Desde entonces, optó por pasar sus días en cama. Sin embargo, como devorador de libros que era, a veces sentía deseos de viajar a los lugares que describían sus novelas. Por ejemplo, leyendo a Dickens le sobrevino la necesidad de viajar Londres. Dispuesto a hacerlo, ordenó a sus sirvientes que prepararan su equipaje y realizó no pocos preparativos que describe así Alain de Botton en su libro El arte de viajar:

se vistió con un traje de lana gris, unos botines de cordones, un bombín y una capa de macferlán de color azul lino, y cogió el primer tren a París. Como disponía de tiempo antes de la salida del tren de Londres, visitó la liberaría inglesa Galignani´s en la Rue de Rivoli, donde se compró la Guía de Londres de Baedeker.

Des Esseintes se sumió en las exhaustivas descripciones de Londres. Se tomó una pinta en un bar cercano frecuentado por clientela mayoritariamente inglesa. Y, recordando todo lo que había leído, se sintió muy british. Finalmente, después de vivir esta experiencia mental y virtual, sintió una súbita pereza de viajar realmente a Londres: tendría que pelearse con el mozo, subir al tres, soportar a los pasajeros, y a saber qué otros imprevistos (y eso que todavía no sabía el bueno de des Esseintes lo que era pasar los controles de un aeropuerto en el siglo XXI).

¿Qué podía encontrar en el Londres si no eran desilusiones? De hecho, muchos japoneses sufren una profunda desilusión cuando visitan París y descubren que no era tan bonita, limpia y ordenada como habían imaginado idílicamente. ¿Por qué no quedarse en las ensoñaciones, los preparativos, las lecturas y la imaginación?

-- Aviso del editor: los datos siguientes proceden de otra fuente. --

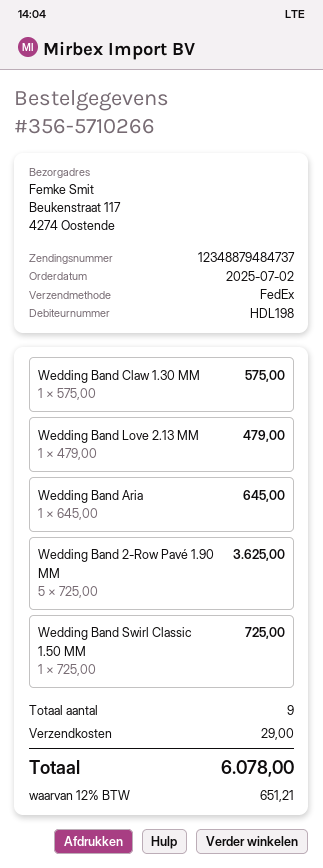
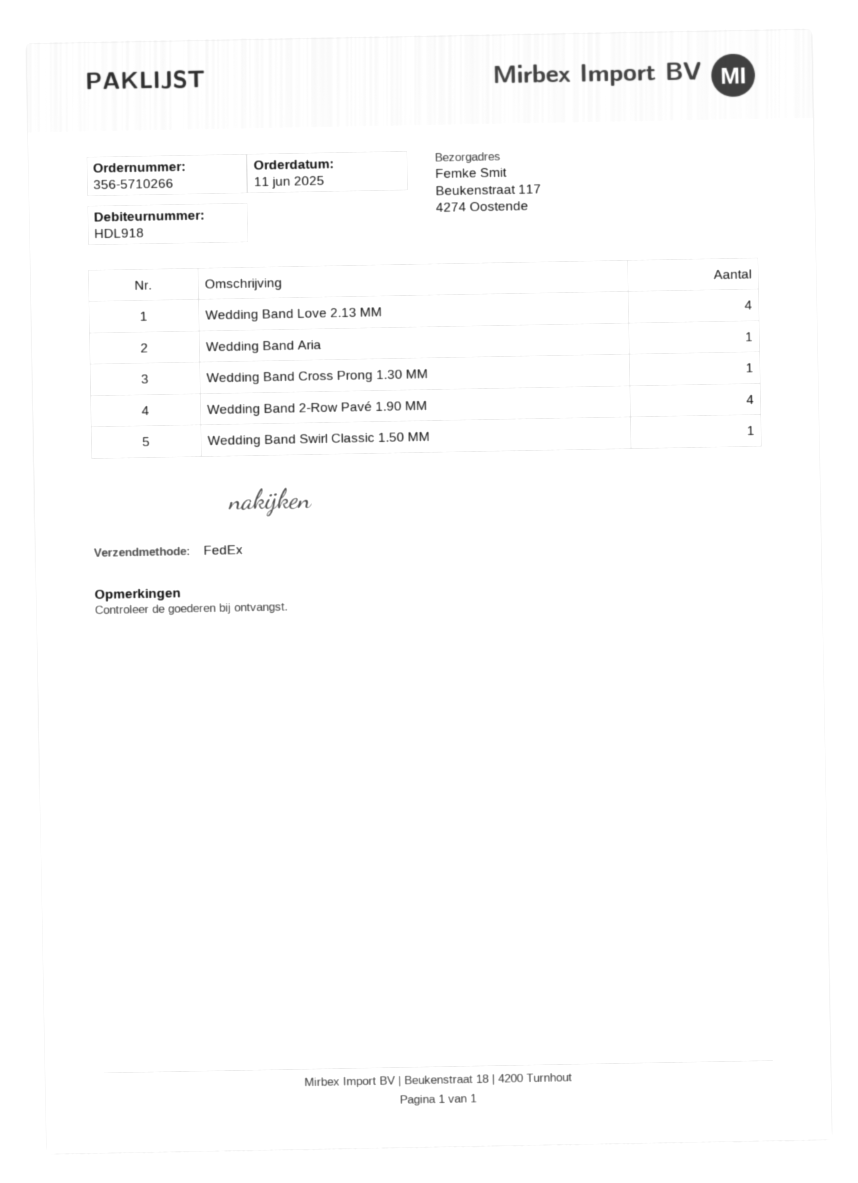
order date: 2025-07-02 -> 2025-06-11
customer number: HDL198 -> HDL918
Wedding Band Claw 1.30 MM: 1 -> none
Wedding Band Love 2.13 MM: 1 -> 4
Wedding Band 2-Row Pavé 1.90 MM: 5 -> 4
Wedding Band Cross Prong 1.30 MM: none -> 1

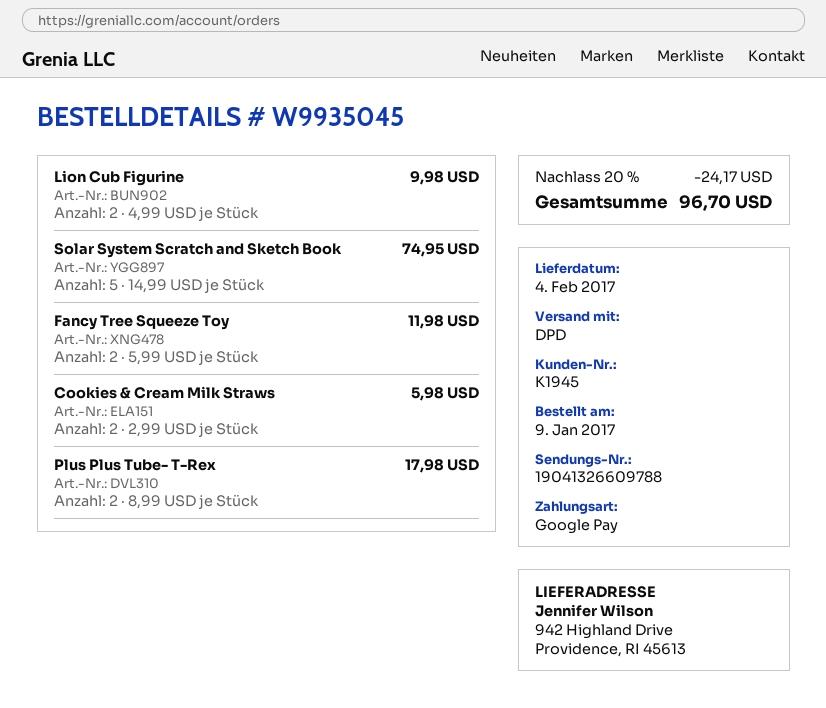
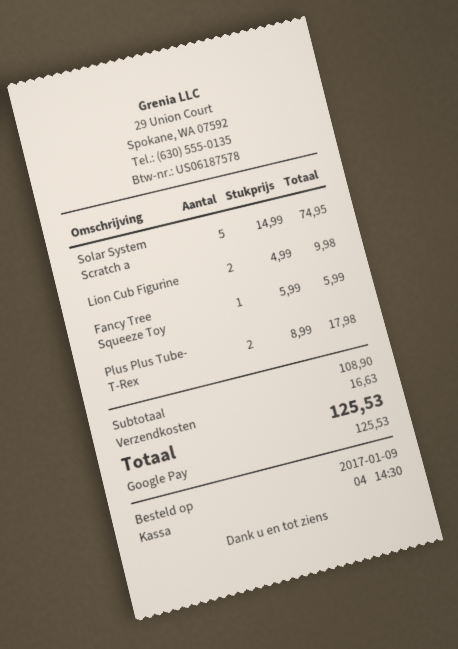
Fancy Tree Squeeze Toy: 2 x 5.99 = 11.98 -> 1 x 5.99 = 5.99
Cookies & Cream Milk Straws: 2 x 2.99 = 5.98 -> none
discount: 20% = 24.17 -> none
shipping: none -> 16.63
total: 96.70 -> 125.53

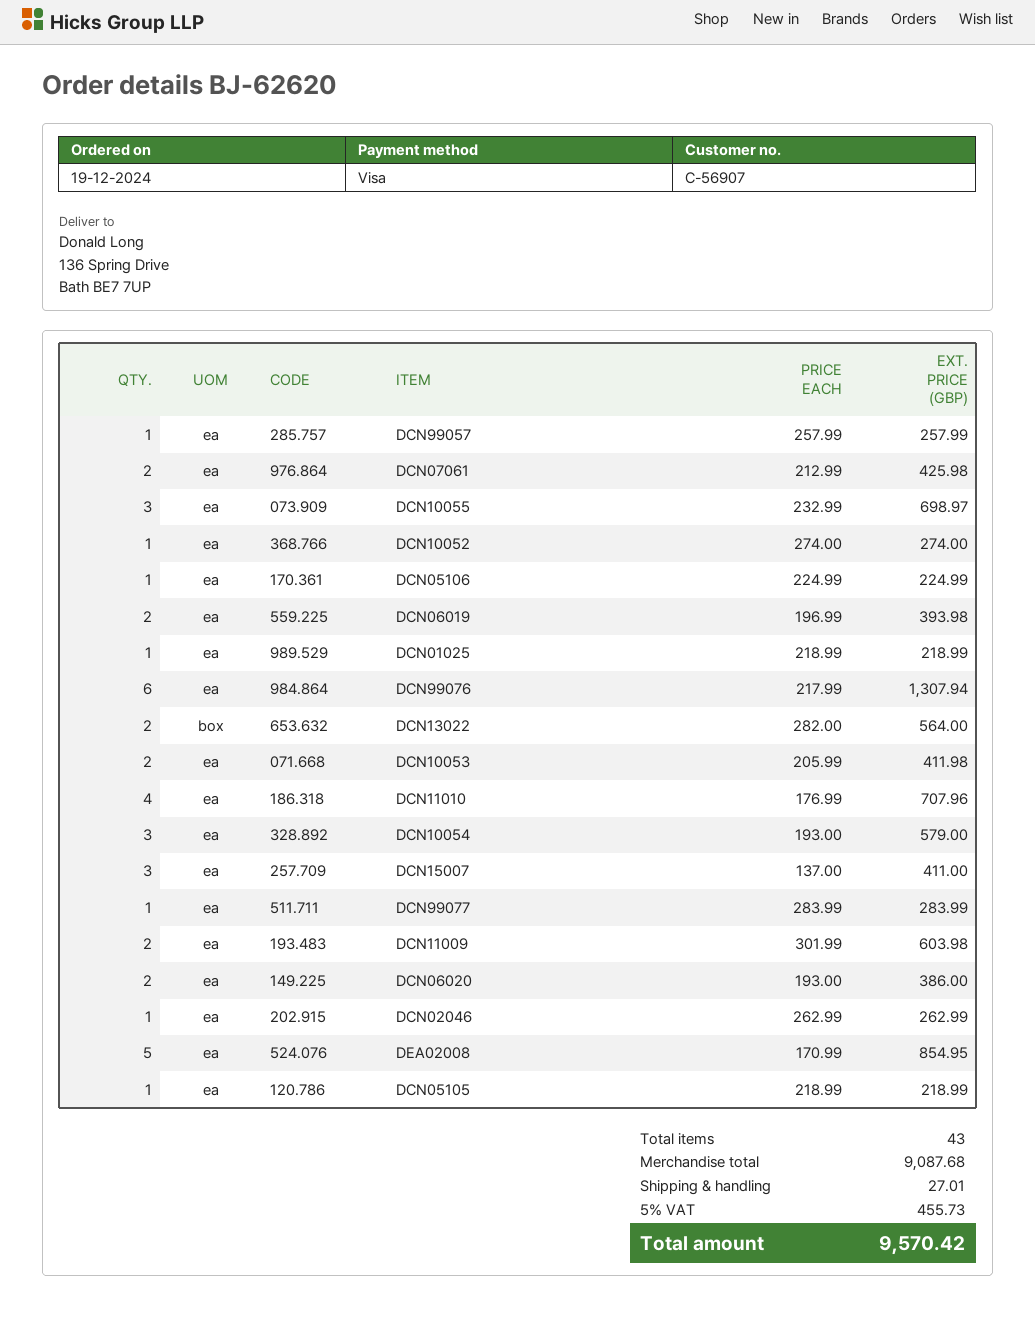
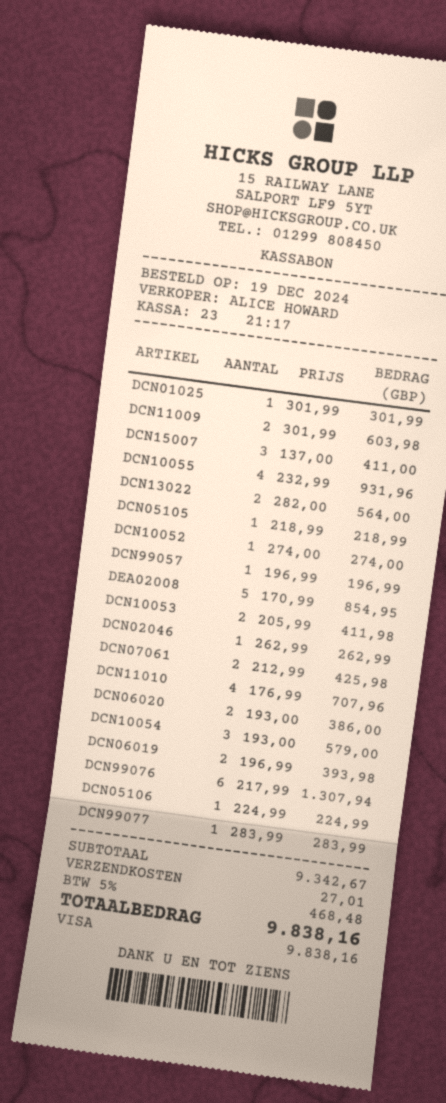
DCN99057: 1 x 257.99 = 257.99 -> 1 x 196.99 = 196.99
DCN10055: 3 x 232.99 = 698.97 -> 4 x 232.99 = 931.96
DCN01025: 1 x 218.99 = 218.99 -> 1 x 301.99 = 301.99
subtotal: 9087.68 -> 9342.67
tax: 5% = 455.73 -> 5% = 468.48
total: 9570.42 -> 9838.16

Nunca deberíamos ser tan taxativos como des Esseintes, pero, oye, a veces dan ganas de quedarse en casa, visto lo visto, y que la imaginación supla la vulgar realidad de los hechos.

Permaneció en su quinta y se rodeó de una serie de objetos que facilitaban la faceta más gratificante del viaje, su anticipación. Sus paredes estaban decoradas con grabados de colores que, como en los escaparates de las agencias de viajes, mostraban ciudades extranjeras, museos, hoteles y barcos de vapor con destino a Valparaíso o el Río de la Plata. Enmarcó los itinerarios de las principales compañías navieras y empapeló con ellos su dormitorio. Llenó de algas un acuario, compró un velero, algunos aparejos y un tarro de brea y, con su ayuda, fue capaz de experimentar los aspectos más placenteros de un largo viaje por mar, exento de todos sus inconvenientes.